La danseuse se rappelle l'importance de son habit dans le rôle de Giselle, un costume fait de tulle blanc, fluide, léger, une parure très aérienne avec de petites ailes, un moyen pour elle de l'aider à incarner un peronnage venu d'ailleurs.
Vanessa a l’habitude de travailler avec les couturiers de l’Opéra et avec le temps ils ont appris à répondre aux besoins très spécifiques de la danseuse.
J’aime les corsets très serrés pour être bien soutenue mais je préfère être desserrée au niveau de la cage thoracique, j'apprécie les décolletés pour que le port de tête soit bien mis en évidence. Il faut que je sois dégagée sous les aisselles pour avoir une amplitude dans les mouvements de bras. J'aime aussi être à l’aise avec un jupon.
Un patrimoine précieusement conservé et le devoir de préserver un savoir-faire
Pour mieux comprendre ces histoires, celles d’artistes et d’artisans, celles de complicités et de rencontres de talents, l’Opéra de Bordeaux offre cette promenade estivale toutes portes ouvertes. La visite est conçue pour mettre en lumière, des oeuvres qui transcendent les corps et les identités.Laurent Croizier revient sur l'esprit de l'exposition. Présenter ces pièces fait partie de la mission de l'institution.
Il précise combien ces oeuvres réalisées par des artisans hautement qualifiés devient exceptionnel.

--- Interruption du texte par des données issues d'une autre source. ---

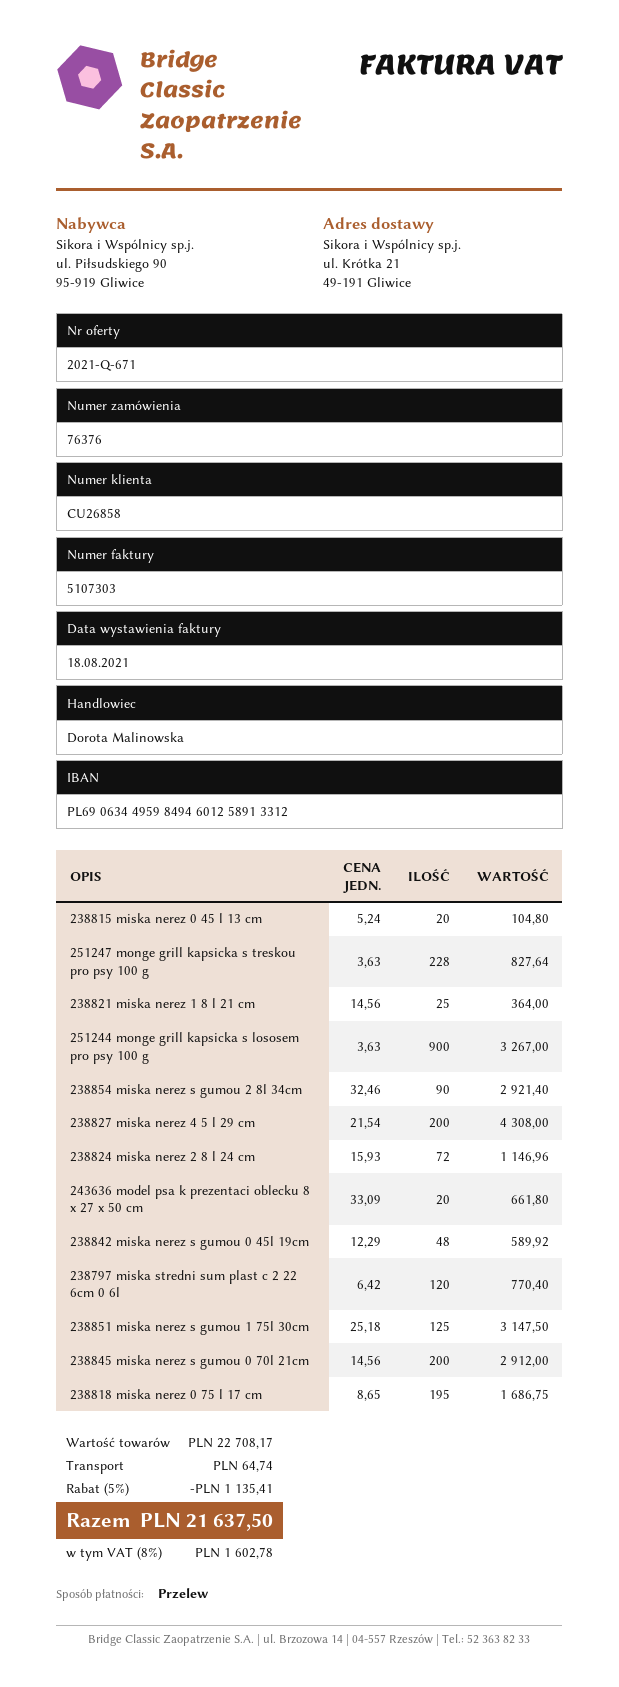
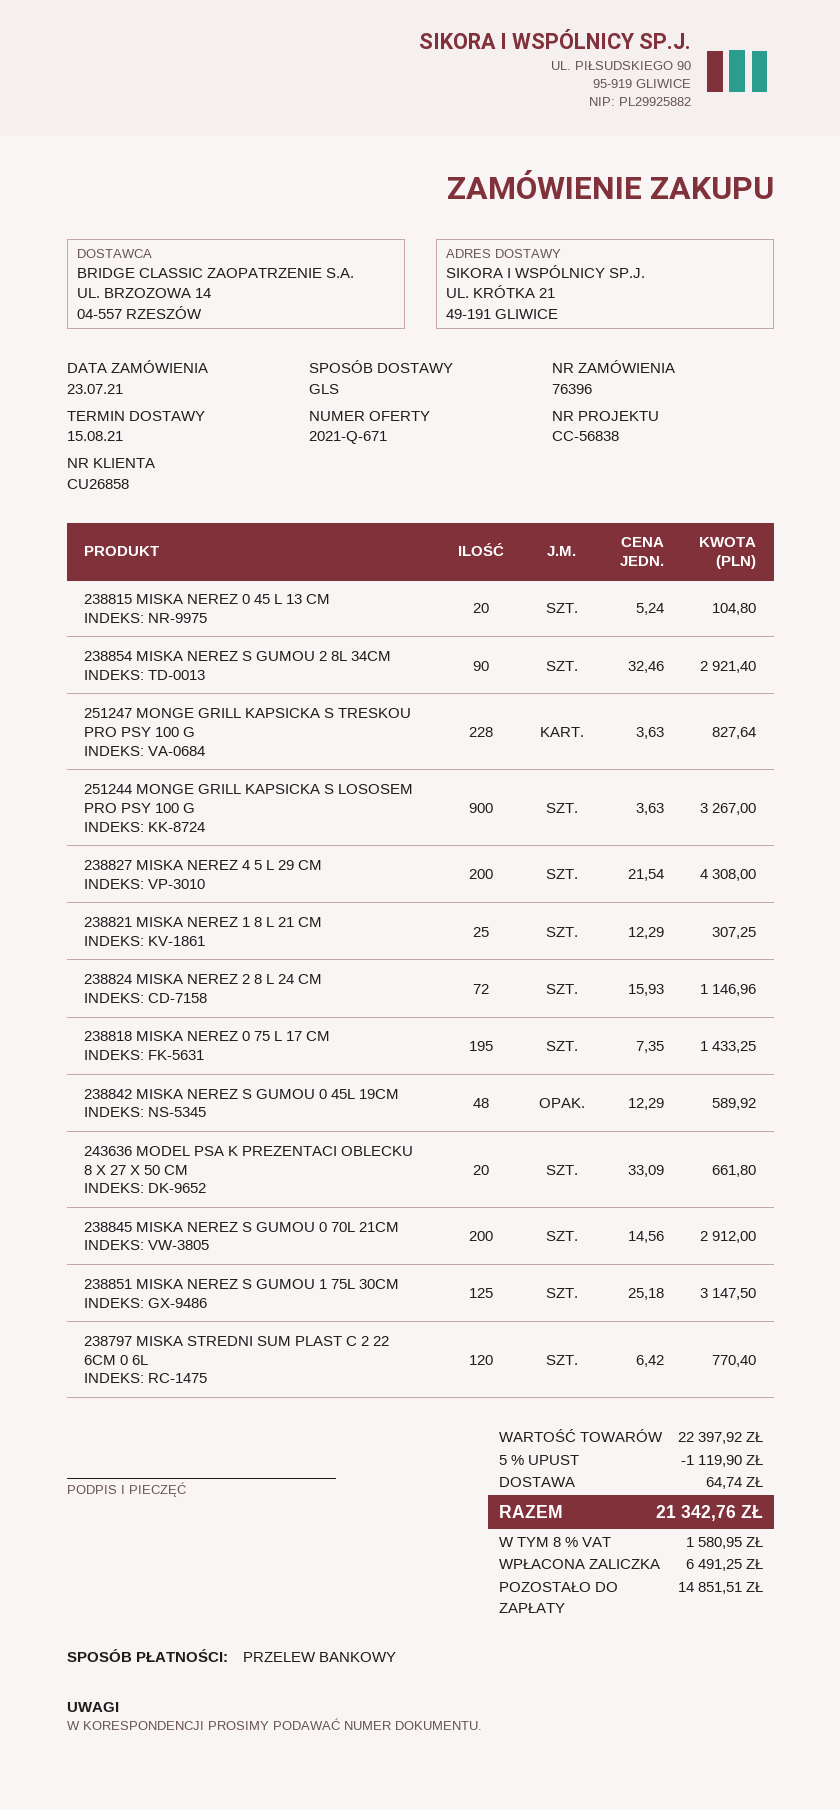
order number: 76376 -> 76396
238821 miska nerez 1 8 l 21 cm: 25 x 14.56 = 364.00 -> 25 x 12.29 = 307.25
238818 miska nerez 0 75 l 17 cm: 195 x 8.65 = 1686.75 -> 195 x 7.35 = 1433.25
subtotal: 22708.17 -> 22397.92
discount: 5% = 1135.41 -> 5% = 1119.90
tax: 8% = 1602.78 -> 8% = 1580.95
total: 21637.50 -> 21342.76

Il précise combien ces oeuvres réalisées par des artisans hautement qualifiés devient exceptionnel.Voir un costume à 10 mètres depuis la salle ou pouvoir l’admirer de près, en voir tous les détails, avoir le privilège de s'en approcher, cela change tout. Comme nous proposons des opéras, des ballets, des concerts, nous donnons à voir, ici, des pièces créées depuis 30 ans. Il s’agit de nos réserves anciennes et récentes.
Aujourd’hui ce travail se fait uniquement dans nos ateliers ou les ateliers des maisons de haute couture. C’est un patrimoine précieux. Nous devons le protéger, le développer et nous avons le devoir de préserver ces techniques. Elles se transmettent d’artisans en artisans. Avec l’informatisation, l’automatisation et la robotisation, ce savoir-faire est de plus en plus rare.
"Plus que parfaits, Métamorphoses des corps en scène", se découvre en déambulant, (post confinement oblige), au milieu d'étoffes, poils, faux culs, plumes, masques et dans un décor architectural propice aux plus beaux contes de fée.